At the close of the school year the Acorn was dedicated to Miss Alice Batten who was serving as the faculty advisor to the school newspaper, which was briefly renamed “The Hustler”.

The 1944 Acorn opened with the following dedication:

“We remember with pride the boys who have attended Harding and who are now serving in the armed forces of our nation.  In our hearts is the deepest gratitude for the sacrifices which they are making that tomorrow we may enjoy life in a never-ending peace.  For these boys, fighting for a nation ‘conceived in liberty and dedicated to the proposition that all men are created equal’, the Senior Class of Harding High School dedicates the 1944 Acorn."

 

Even during the war years the students of Harding continued the normal activities of a typical high school.  These included a May Day dance, many club activities, and a full sports program.  The Class of 1944 was entertained at a Junior-Senior banquet held at Hotel Charlotte, a hotel with a rich history.  The hotel opened in 1924 and was eventually listed on the National Register of Historic Places.  It closed in 1973 and was imploded in 1988.  The implosion received national attention because it was used by famous illusionist David Copperfield as the setting for his escape in a TV special titled “The Explosive Encounter.”

 

The faculty now included two new members that would be remembered by the students for years to come: Ms. Lettie Smith teaching Commercial Studies and Ms. Mary MacKorell teaching Bible classes.

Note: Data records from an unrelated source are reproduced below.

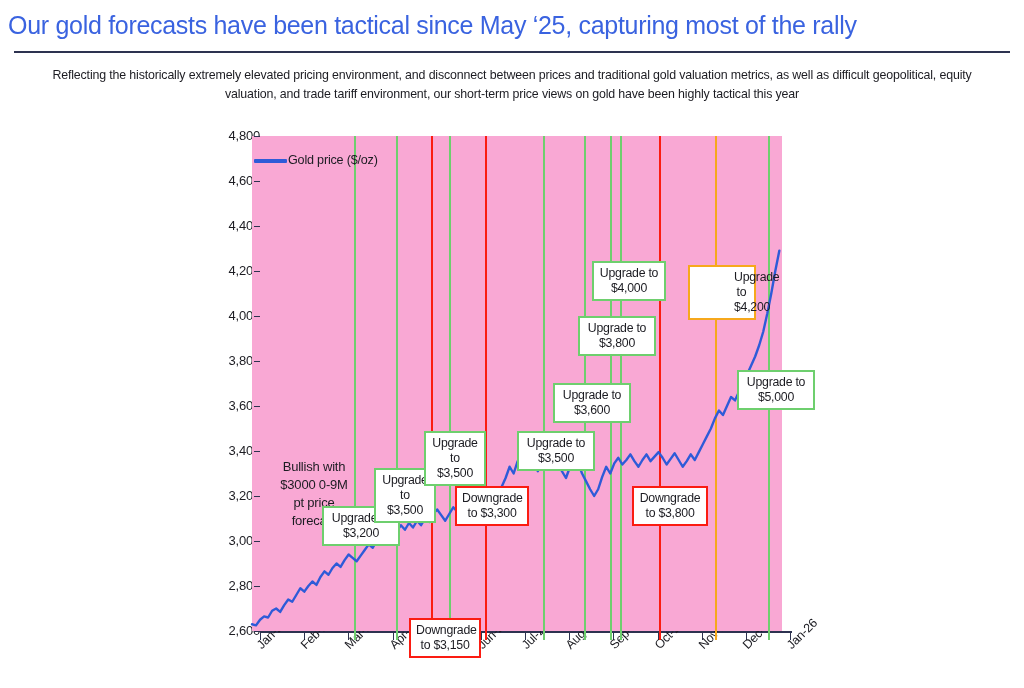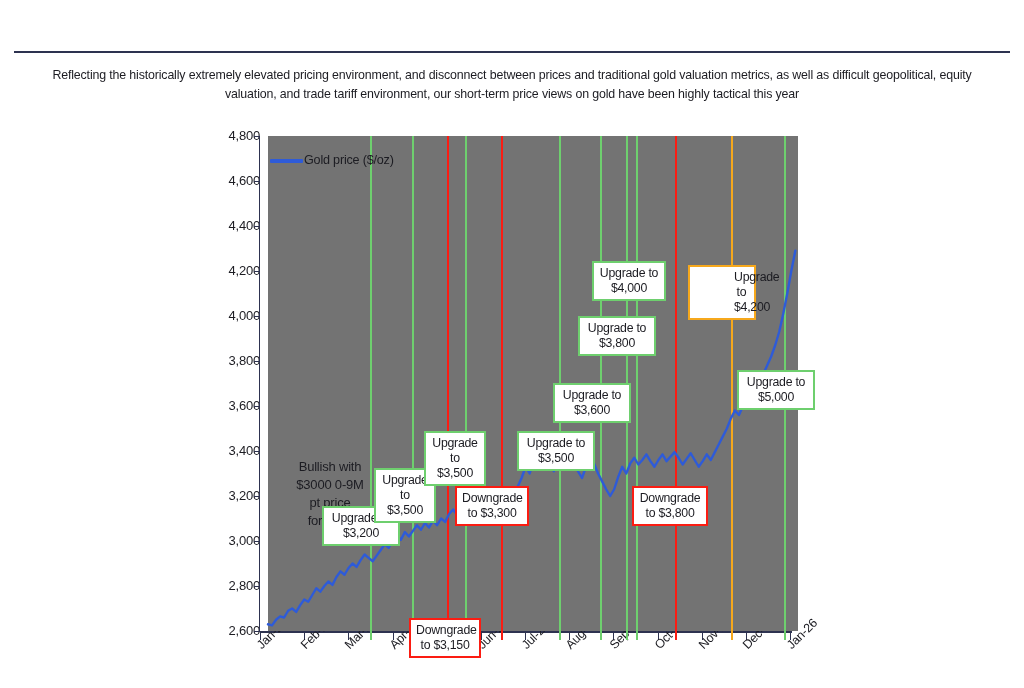--- a/index.html
+++ b/index.html
@@ -100,6 +100,7 @@
 
 <div id="root">
 
+  <div class="title">Our gold forecasts have been tactical since May ‘25, capturing most of the rally</div>
   <div class="title-rule"></div>
   <div class="subtitle">Reflecting the historically extremely elevated pricing environment, and disconnect between prices and traditional gold valuation metrics, as well as difficult geopolitical, equity valuation, and trade tariff environment, our short-term price views on gold have been highly tactical this year</div>
 

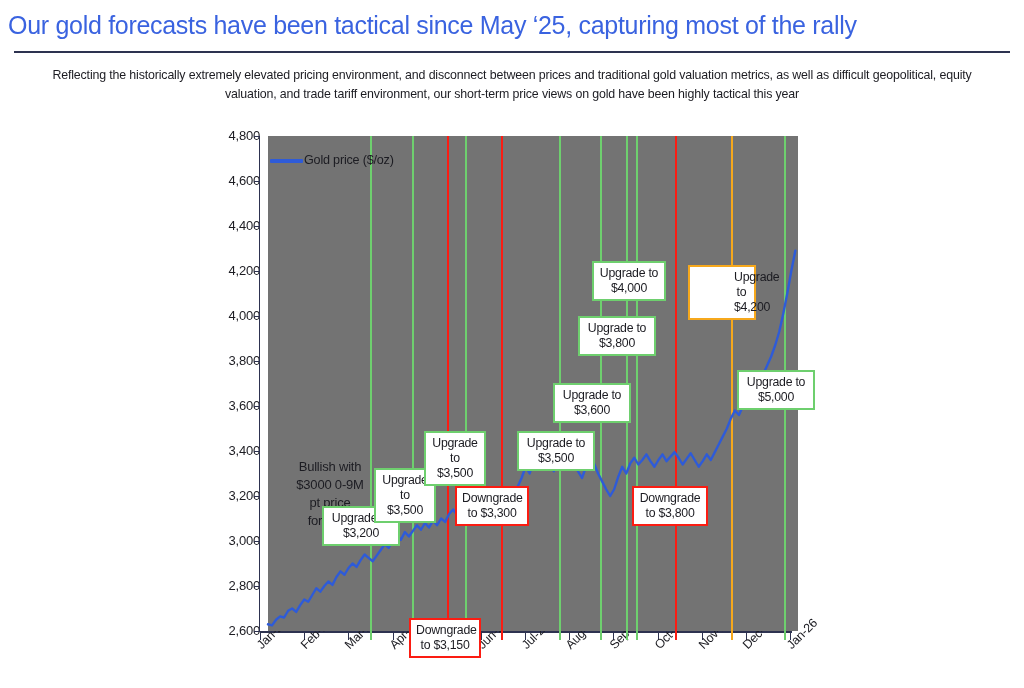--- a/index.html
+++ b/index.html
@@ -31,8 +31,8 @@
     position:absolute;left:0;top:118px;width:1024px;height:570px;
   }
   .plot{
-    position:absolute;left:268px;top:18px;width:530px;height:495px;
-    background:#737373;
+    position:absolute;left:252px;top:18px;width:530px;height:495px;
+    background:#f9a8d4;
   }
   .axis-line{
     position:absolute;left:260px;top:513px;width:532px;height:2px;

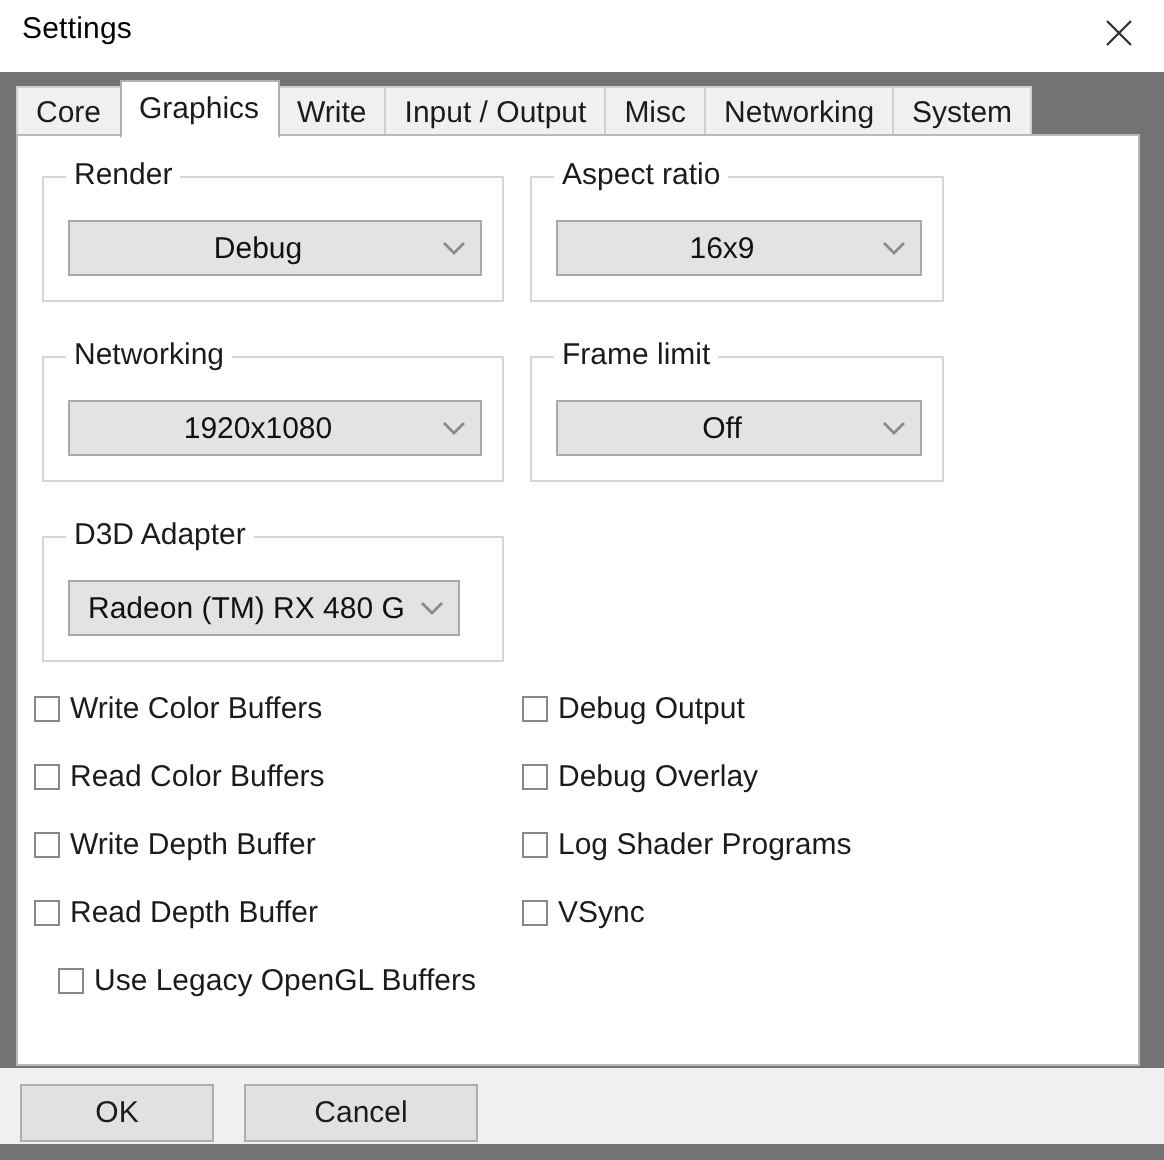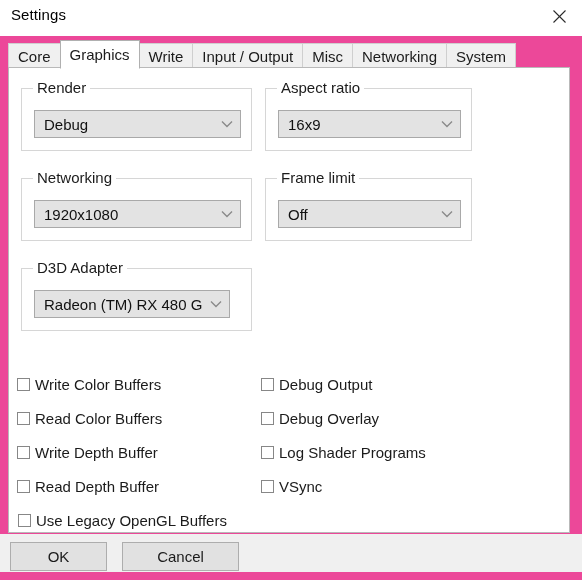--- a/index.html
+++ b/index.html
@@ -20,7 +20,7 @@
     position: relative;
     width: 582px;
     height: 580px;
-    background: #ec4899;
+    background: #737373;
     box-sizing: border-box;
   }
 

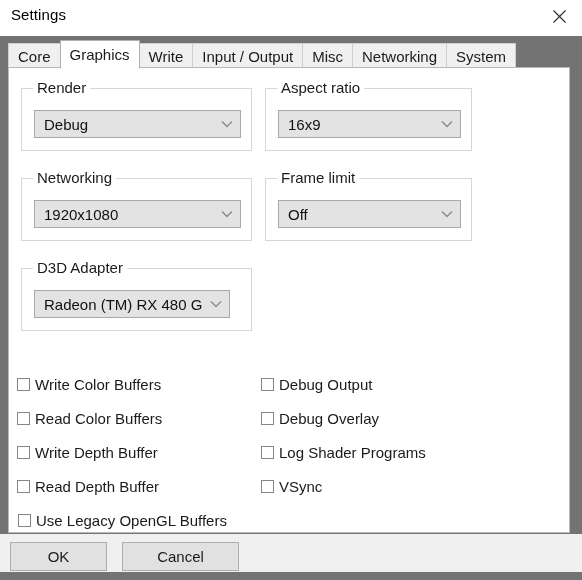--- a/index.html
+++ b/index.html
@@ -98,6 +98,7 @@
     background: #ffffff;
     border: 1px solid #b9b9b9;
     box-sizing: border-box;
+    text-align: center;
   }
 
   

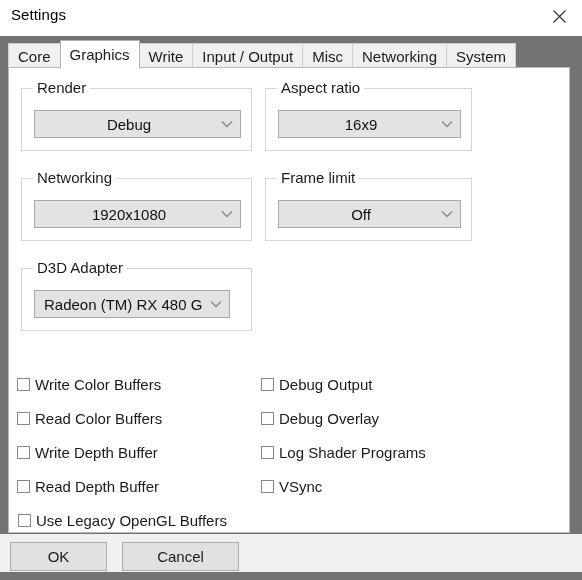--- a/index.html
+++ b/index.html
@@ -154,7 +154,6 @@
     align-items: center;
     cursor: default;
     white-space: nowrap;
-    margin-top: 30px;
   }
   .checkbox-box {
     width: 13px;

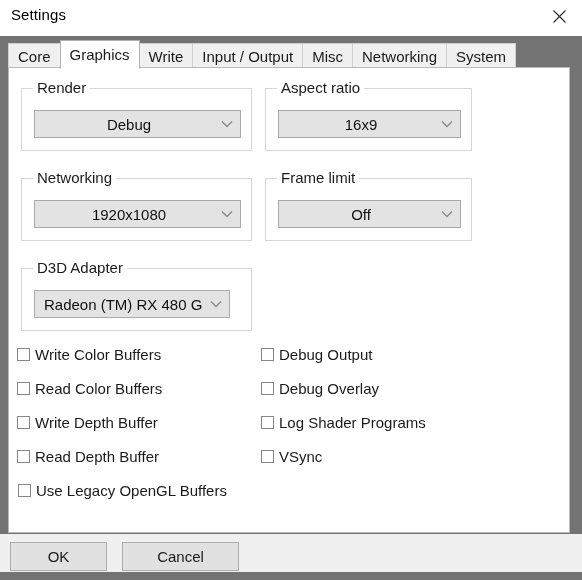--- a/index.html
+++ b/index.html
@@ -312,7 +312,7 @@
       <span class="checkbox-box"></span>
       <span class="checkbox-label">Read Depth Buffer</span>
     </div>
-    <div class="checkrow" style="left:9px; top:414px;">
+    <div class="checkrow" style="left:20px; top:414px;">
       <span class="checkbox-box"></span>
       <span class="checkbox-label">Use Legacy OpenGL Buffers</span>
     </div>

As the Class of 1945 entered the school year in the fall of 1944, the war was still being fought in Europe and the South Pacific.  The class would be remembered as the "war class" of Harding since they entered the seventh grade in 1939 when hostilities broke out in Europe and would graduate the year the allied troops would bring a victorious conclusion to the fighting.  Their edition of the Acorn included the following paragraph in the Class History:

“Thus, we the 1945 Class have travelled the long road.  Beginning in the first skirmishes of battle and ending with American armies marching on centers of hate and dictatorship, we spent six important years in Harding High School.  We the ‘war class’ remember with pride.”

Throughout the war years the faculty members were able to ensure that the students experienced high school in the same manner as that of normal years.  Evidence of this can be seen in the dedication of the 1945 Acorn, “To Oliver Cook, the man who filled Harding with song.”  The Choir presented a Christmas program to a full house at the First Methodist Church.  More clubs were added to broaden the high school experience, including the Imperatores  and Debate Clubs.  The sports programs continued to grow with the addition of E. P. Faulkner as the basketball coach. Faulkner had previously coached at Bessemer City High School.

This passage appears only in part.